RPGSite: The co-operative side of Fable III has now been expanded to a level that I’m sure many are surely going to be looking forward to diving into over Xbox Live. However, something that hasn’t been included within the series so far are specific co-op missions – would these ever be considered in the future?
Josh Atkins: You know we talked a lot about that, and I think that’s a really interesting question. We’re not doing it now, because for us the main thing we’re trying to do is tell a story. A lot of games make an allowance when they do that where the second player isn’t a participant of the story, because really, unless you build that way from the start, it’s not something that will work obviously transplanting another appendage onto an existing narrative. But it is an interesting idea, and it’s certainly something worth thinking about for a future.

RPGSite: There’s always plenty of quirky British humour evident through dialogue and side quests, is this something that you feel adds to the identity of the series?
Josh Atkins: I think an interesting thing that we haven’t talked about today yet, was this idea of trying to blend humour with the darker story. What’s funny is that when we were working on the game I was really afraid that it was going to be schizophrenic. Honestly, we were sat there in a room sometimes talking about “We’re going to have players collecting Chickens in a Chicken Suit, right after a serious plot moment. How do we feel about that?” Actually, the blending works well. I think you have what I’d say is a core which deals with some very mature themes, and the stuff around it which is around it is far funnier and lighter.
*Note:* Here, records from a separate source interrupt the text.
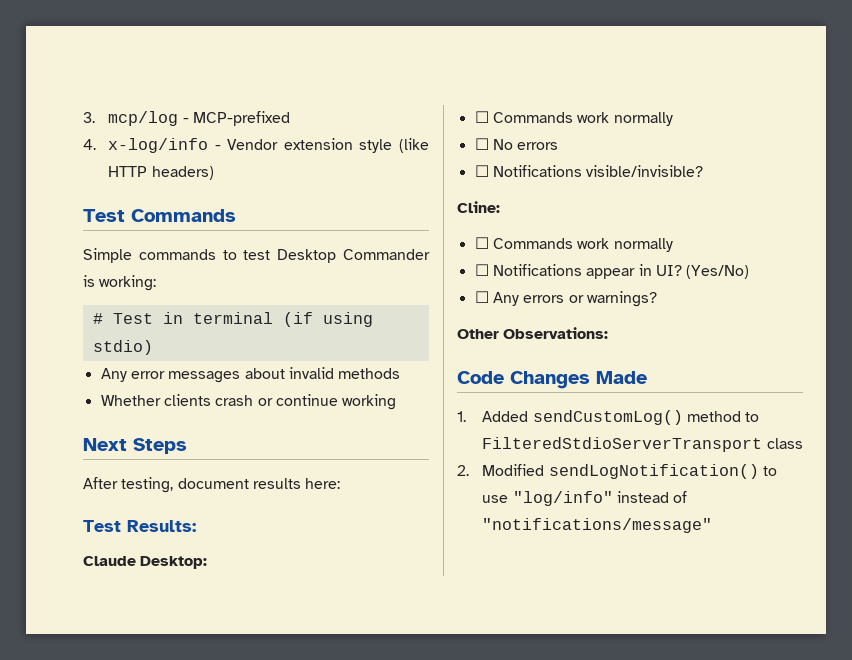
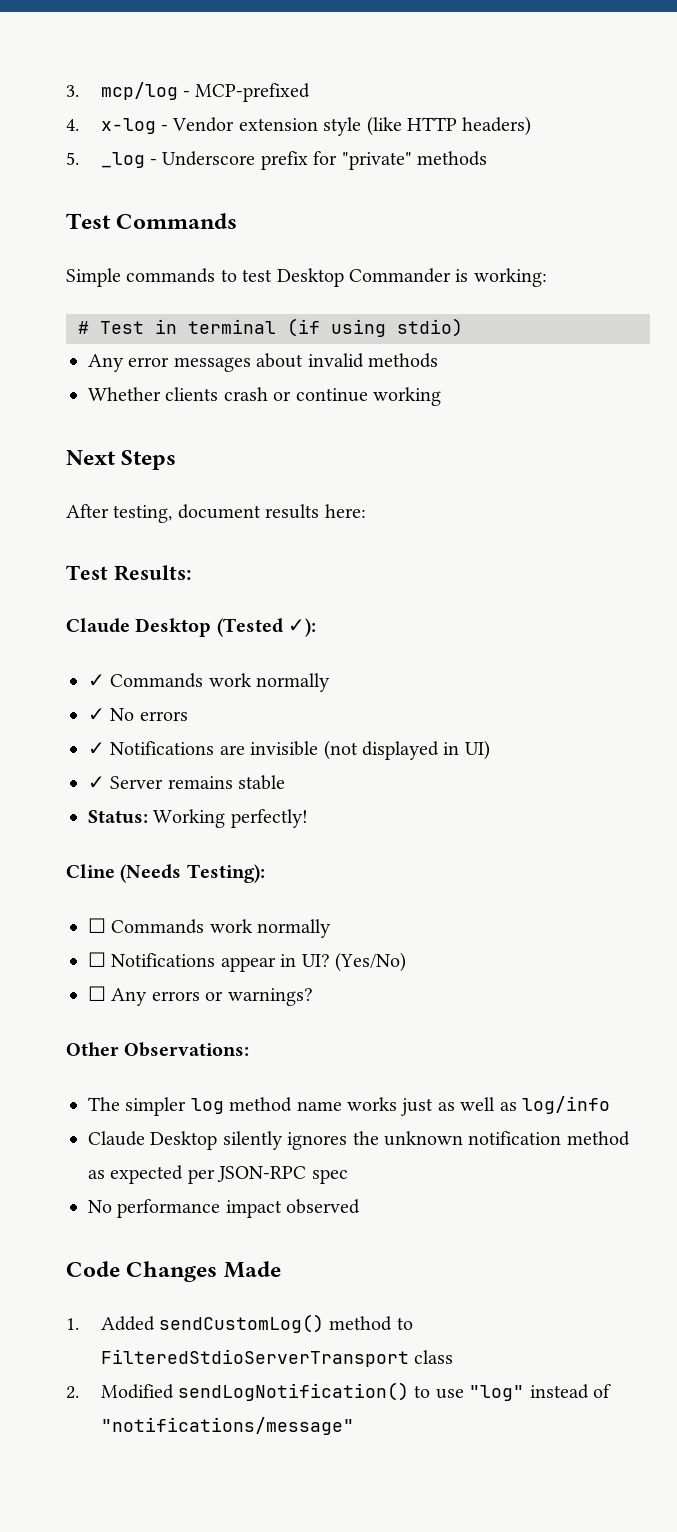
- 4. x-log/info - Vendor extension style (like HTTP headers)
+ 4. x-log - Vendor extension style (like HTTP headers)
+ 5. _log - Underscore prefix for "private" methods
- Claude Desktop:
- ☐ Commands work normally
- ☐ No errors
+ Claude Desktop (Tested ✓):
+ ✓ Commands work normally
+ ✓ No errors
- ☐ Notifications visible/invisible?
- Cline:
+ ✓ Notifications are invisible (not displayed in UI)
+ ✓ Server remains stable
+ Status: Working perfectly!
+ Cline (Needs Testing):
+ The simpler log method name works just as well as log/info
+ Claude Desktop silently ignores the unknown notification method as expected per JSON-RPC spec
+ No performance impact observed
- 2. Modified sendLogNotification() to use "log/info" instead of "notifications/message"
+ 2. Modified sendLogNotification() to use "log" instead of "notifications/message"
RPGSite: Is there a certain side story that you think our readers shouldn’t miss?
Josh Atkins: My favourite of the side stories is that one that is called ‘The Game,’ and it’s these three wizards that you’ll have to come across. Keep an eye out for that one, we’re quietly proud of it.
John McCormack: That one is an absolute belter *laughs*

RPGSite: Finally, Peter [Molyneux] can at times come out with some quite negative statements, with his most recent being that he feels that he’s never made a great game. When he says things like that, does it cause any disruption within the studio?
John McCormack: I think everybody who works for Lionhead knows who Peter is, and he is a true inspiration for a lot of people there. If he goes and says something like that to the press, then it’s seen more as a challenge for the team.
Josh Atkins: There shouldn’t be the impression that he goes half-cocked. We do talk about everything and he does ask “Can I say this? Can I say that? Do you think this is fair?”The thing that is amazing about him is his ability to inspire people outside of the studio too. It’s a skill that I think he’s one of a kind at. He really does something that no one else can do.